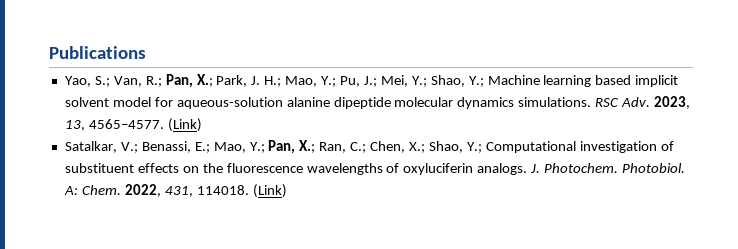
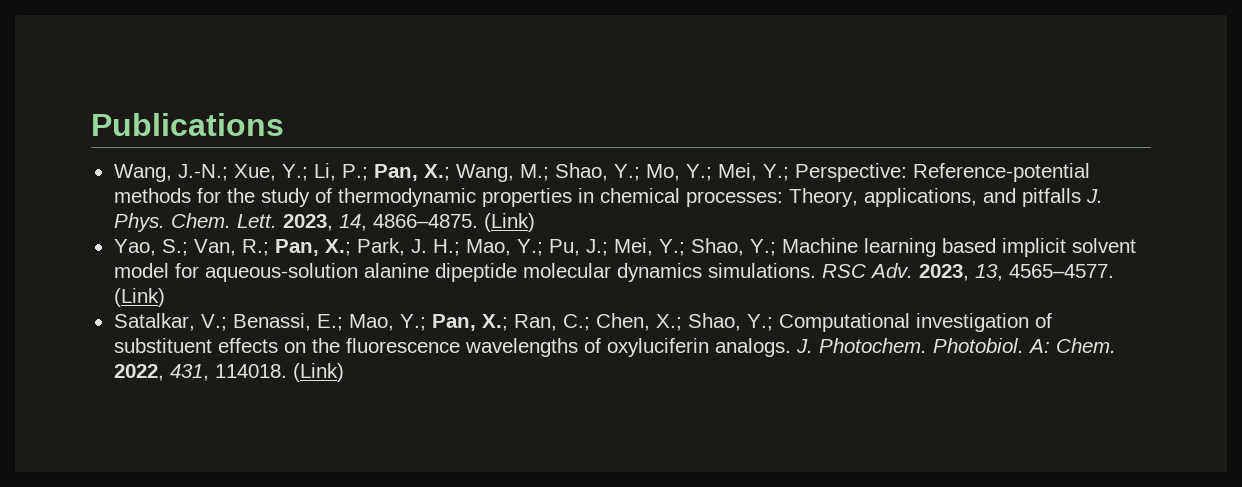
+ Wang, J.-N.; Xue, Y.; Li, P.; Pan, X.; Wang, M.; Shao, Y.; Mo, Y.; Mei, Y.; Perspective: Reference-potential methods for the study of thermodynamic properties in chemical processes: Theory, applications, and pitfalls J. Phys. Chem. Lett. 2023, 14, 4866–4875. (Link)

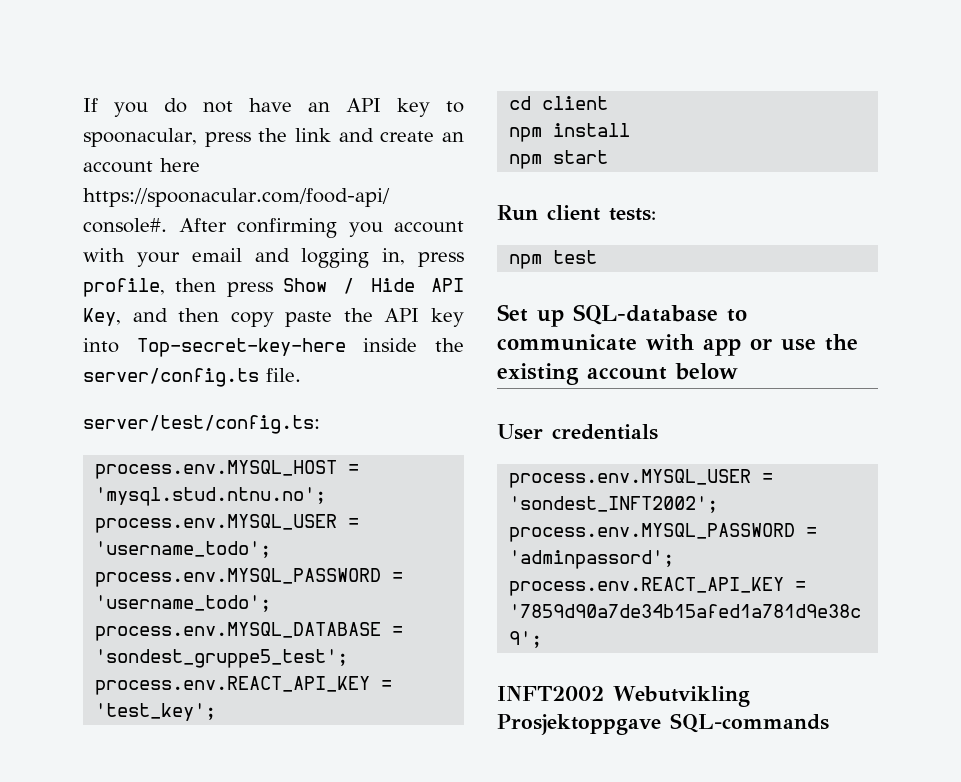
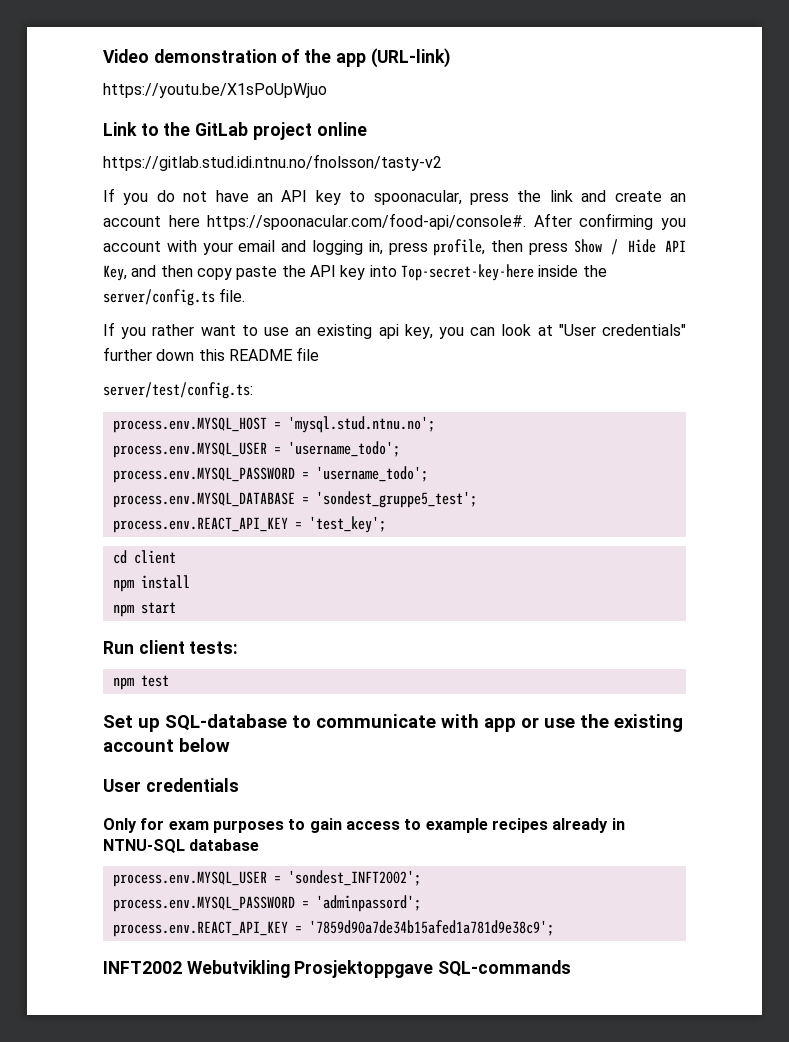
+ Video demonstration of the app (URL-link)
+ https://youtu.be/X1sPoUpWjuo
+ Link to the GitLab project online
+ https://gitlab.stud.idi.ntnu.no/fnolsson/tasty-v2
+ If you rather want to use an existing api key, you can look at "User credentials" further down this README file
+ Only for exam purposes to gain access to example recipes already in NTNU-SQL database

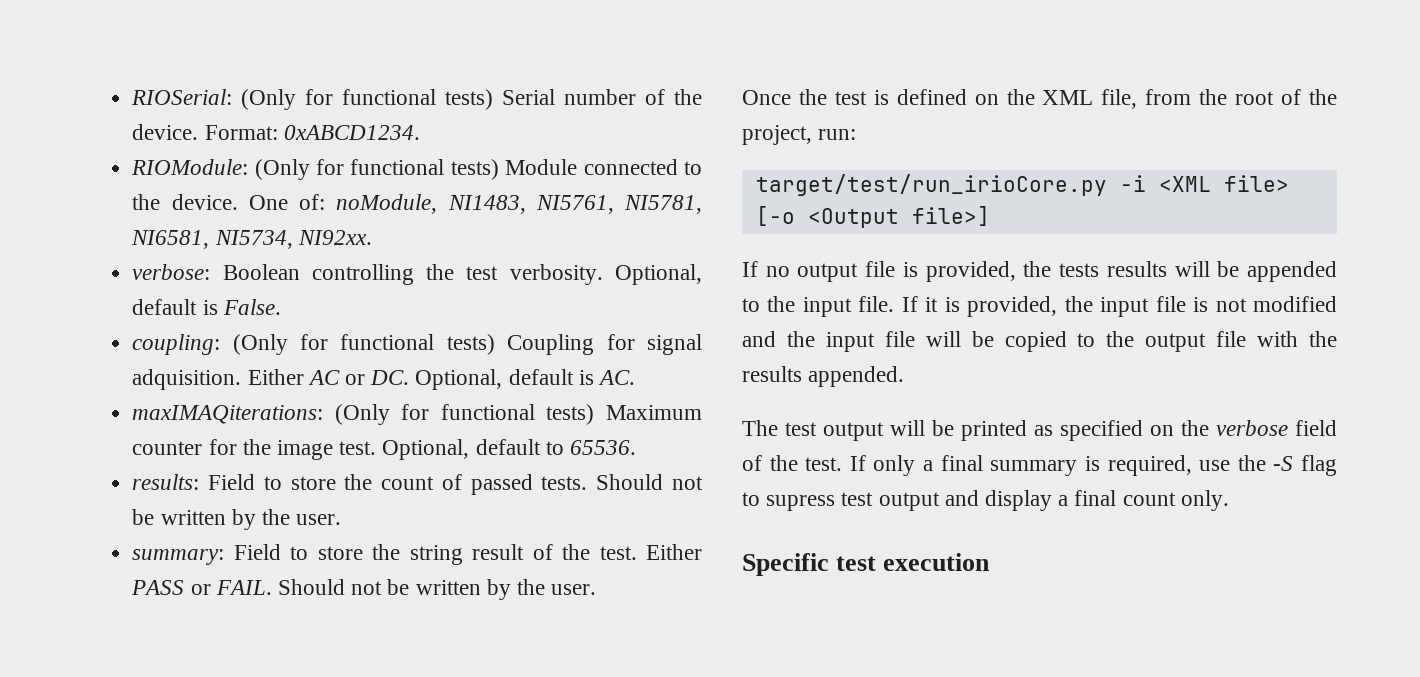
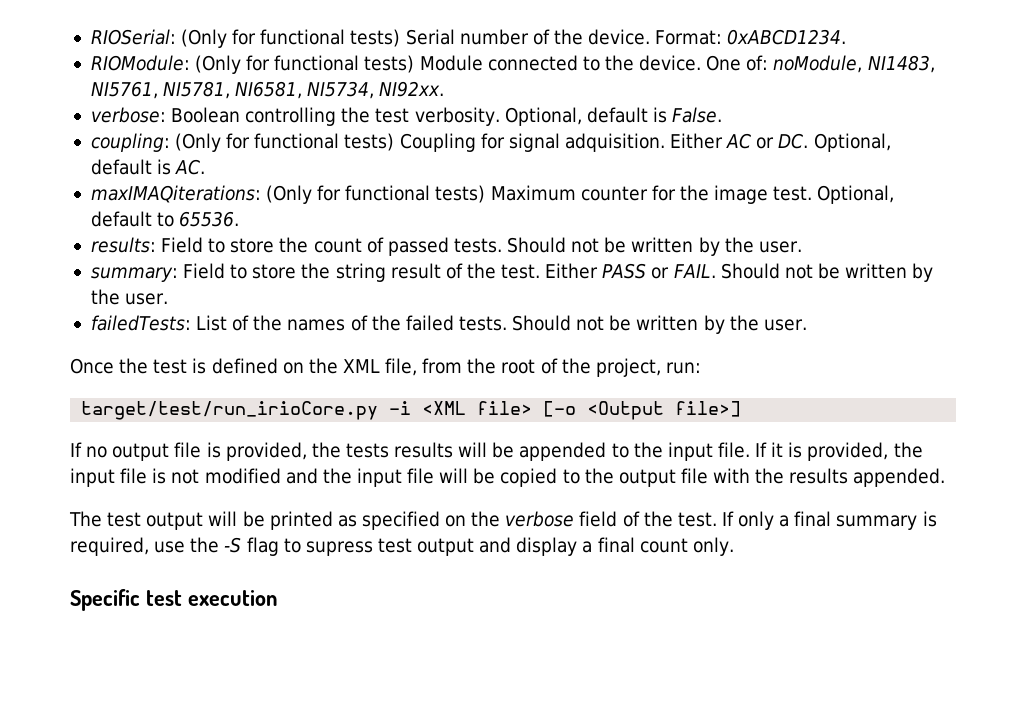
+ failedTests: List of the names of the failed tests. Should not be written by the user.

**Task brief**
In the data above, find each line that has the word "https" and copy it out.

**Completed exercise**
+ https://youtu.be/X1sPoUpWjuo
+ https://gitlab.stud.idi.ntnu.no/fnolsson/tasty-v2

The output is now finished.